Examine each line of the data, and copy the ones containing "dates".

Raw data below:

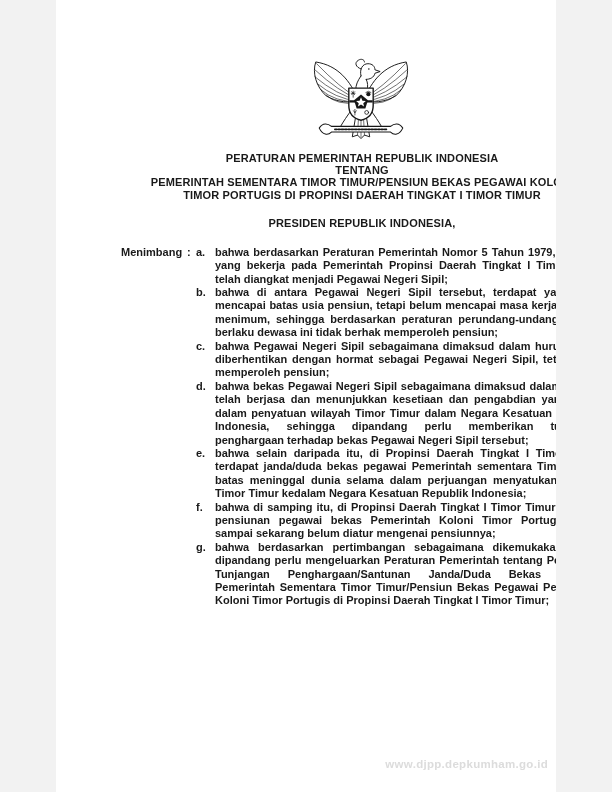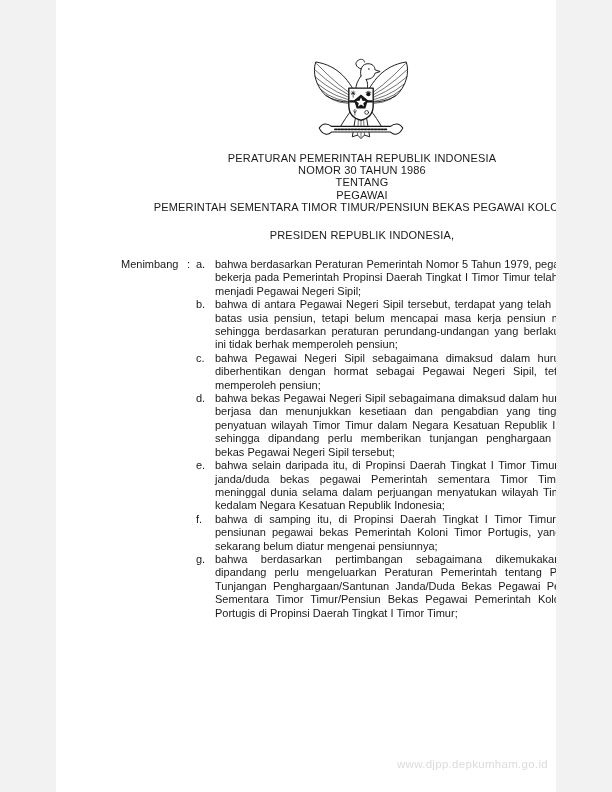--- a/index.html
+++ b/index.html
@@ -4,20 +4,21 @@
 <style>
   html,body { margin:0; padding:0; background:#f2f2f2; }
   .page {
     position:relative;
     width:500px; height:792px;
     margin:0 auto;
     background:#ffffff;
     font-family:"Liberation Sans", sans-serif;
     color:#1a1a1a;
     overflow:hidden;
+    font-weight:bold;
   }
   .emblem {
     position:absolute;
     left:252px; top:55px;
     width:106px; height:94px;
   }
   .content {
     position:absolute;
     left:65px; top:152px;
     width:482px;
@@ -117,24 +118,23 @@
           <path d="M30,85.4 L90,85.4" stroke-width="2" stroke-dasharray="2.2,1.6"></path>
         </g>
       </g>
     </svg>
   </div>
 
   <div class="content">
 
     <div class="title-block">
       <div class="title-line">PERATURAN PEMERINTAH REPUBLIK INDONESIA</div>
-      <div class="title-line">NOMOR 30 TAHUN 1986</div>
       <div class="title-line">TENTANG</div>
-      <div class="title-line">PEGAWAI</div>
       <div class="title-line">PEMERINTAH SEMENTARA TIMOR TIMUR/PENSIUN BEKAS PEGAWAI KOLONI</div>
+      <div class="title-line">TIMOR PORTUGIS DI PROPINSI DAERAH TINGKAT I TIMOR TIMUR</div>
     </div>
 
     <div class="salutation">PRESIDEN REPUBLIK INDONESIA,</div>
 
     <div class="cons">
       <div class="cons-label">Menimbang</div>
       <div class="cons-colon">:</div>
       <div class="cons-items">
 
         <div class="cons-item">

End of Raw data.
Raw data below:

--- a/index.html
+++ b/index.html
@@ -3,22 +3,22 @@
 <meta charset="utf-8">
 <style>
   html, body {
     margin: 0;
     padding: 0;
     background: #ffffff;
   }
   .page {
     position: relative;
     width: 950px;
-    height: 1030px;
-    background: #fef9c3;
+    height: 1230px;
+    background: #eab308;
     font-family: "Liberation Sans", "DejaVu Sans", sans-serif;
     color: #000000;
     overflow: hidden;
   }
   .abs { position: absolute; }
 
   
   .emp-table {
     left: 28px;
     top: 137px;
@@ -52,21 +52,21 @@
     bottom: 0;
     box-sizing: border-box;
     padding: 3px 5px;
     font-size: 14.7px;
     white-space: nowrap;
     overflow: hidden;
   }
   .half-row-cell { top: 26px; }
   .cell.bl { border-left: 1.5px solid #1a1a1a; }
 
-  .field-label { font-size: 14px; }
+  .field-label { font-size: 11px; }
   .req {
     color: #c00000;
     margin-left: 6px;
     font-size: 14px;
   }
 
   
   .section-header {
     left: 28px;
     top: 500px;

End of Raw data.
Raw data below:

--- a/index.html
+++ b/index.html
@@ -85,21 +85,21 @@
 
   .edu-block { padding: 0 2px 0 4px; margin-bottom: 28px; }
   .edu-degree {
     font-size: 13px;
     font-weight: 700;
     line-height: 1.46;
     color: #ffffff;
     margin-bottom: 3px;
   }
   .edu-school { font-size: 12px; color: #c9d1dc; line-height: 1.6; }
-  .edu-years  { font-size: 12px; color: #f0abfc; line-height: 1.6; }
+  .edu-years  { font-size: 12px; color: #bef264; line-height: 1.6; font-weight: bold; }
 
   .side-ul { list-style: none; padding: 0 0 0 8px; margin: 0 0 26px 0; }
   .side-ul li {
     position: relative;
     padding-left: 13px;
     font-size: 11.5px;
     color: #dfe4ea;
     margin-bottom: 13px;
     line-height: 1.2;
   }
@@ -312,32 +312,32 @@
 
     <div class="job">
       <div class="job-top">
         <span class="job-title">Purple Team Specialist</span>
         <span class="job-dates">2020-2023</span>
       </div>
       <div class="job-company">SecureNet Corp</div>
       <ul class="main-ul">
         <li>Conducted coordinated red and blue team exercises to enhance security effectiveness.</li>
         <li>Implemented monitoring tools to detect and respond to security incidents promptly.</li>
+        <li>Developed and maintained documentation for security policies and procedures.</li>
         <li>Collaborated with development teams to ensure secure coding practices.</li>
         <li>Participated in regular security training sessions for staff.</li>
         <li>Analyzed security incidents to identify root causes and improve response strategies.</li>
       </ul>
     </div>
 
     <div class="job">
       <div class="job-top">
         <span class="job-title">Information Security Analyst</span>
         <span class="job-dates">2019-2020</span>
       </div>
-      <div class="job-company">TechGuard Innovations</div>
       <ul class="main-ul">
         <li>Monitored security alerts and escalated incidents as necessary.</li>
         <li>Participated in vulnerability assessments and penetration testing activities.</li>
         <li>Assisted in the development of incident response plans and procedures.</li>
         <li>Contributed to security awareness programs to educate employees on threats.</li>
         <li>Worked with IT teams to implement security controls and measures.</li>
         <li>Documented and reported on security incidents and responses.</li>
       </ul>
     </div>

End of Raw data.

▶ _Result below_:
         <span class="job-dates">2020-2023</span>
         <span class="job-dates">2019-2020</span>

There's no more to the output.